▶ [TASK INPUTS]:
....

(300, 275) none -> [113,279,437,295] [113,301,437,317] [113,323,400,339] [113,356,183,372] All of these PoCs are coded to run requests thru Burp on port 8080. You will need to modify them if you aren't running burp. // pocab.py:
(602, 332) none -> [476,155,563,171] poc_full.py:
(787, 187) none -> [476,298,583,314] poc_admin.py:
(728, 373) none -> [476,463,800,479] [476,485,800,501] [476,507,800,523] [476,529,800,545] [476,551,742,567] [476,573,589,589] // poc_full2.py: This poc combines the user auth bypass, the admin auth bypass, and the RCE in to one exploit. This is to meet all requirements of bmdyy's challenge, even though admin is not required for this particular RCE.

....

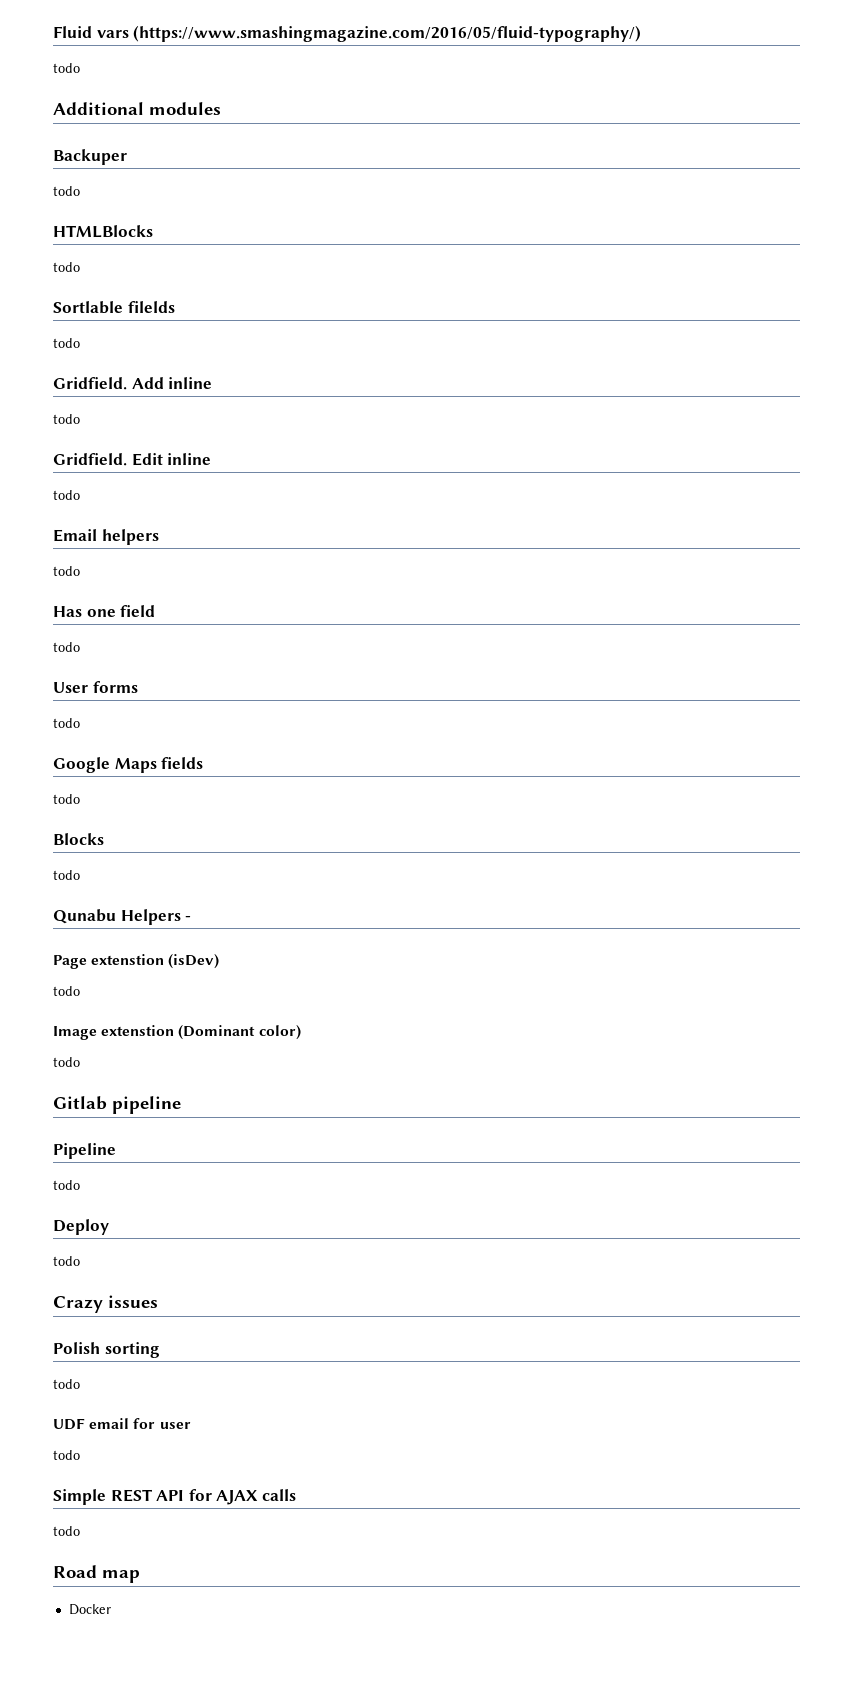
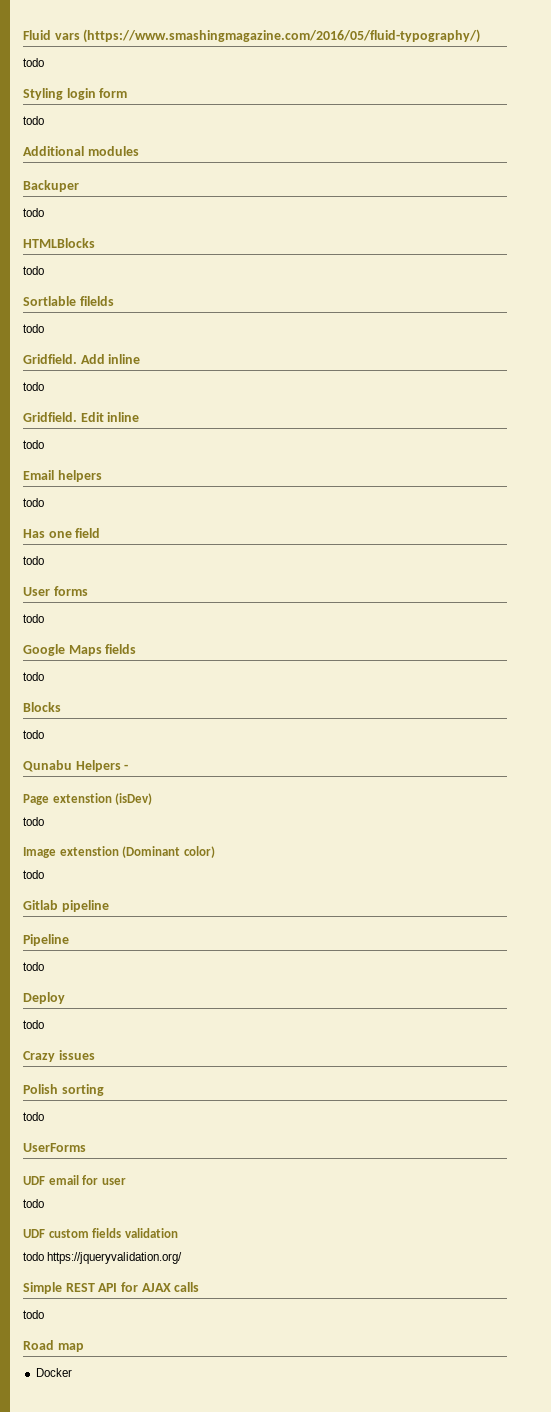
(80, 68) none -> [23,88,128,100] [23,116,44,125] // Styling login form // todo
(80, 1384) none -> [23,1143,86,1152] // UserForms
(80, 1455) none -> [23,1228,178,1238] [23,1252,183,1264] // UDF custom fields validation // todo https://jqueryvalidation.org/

....

▶ [REQUIRED WORK]:
Using the records above, set down exactly the lines from the one with "(80, 1384) none" through the one with "(80, 1455) none", inclusive, and nothing more.

▶ [OUTPUT FOR THIS EXERCISE]:
(80, 1384) none -> [23,1143,86,1152] // UserForms
(80, 1455) none -> [23,1228,178,1238] [23,1252,183,1264] // UDF custom fields validation // todo https://jqueryvalidation.org/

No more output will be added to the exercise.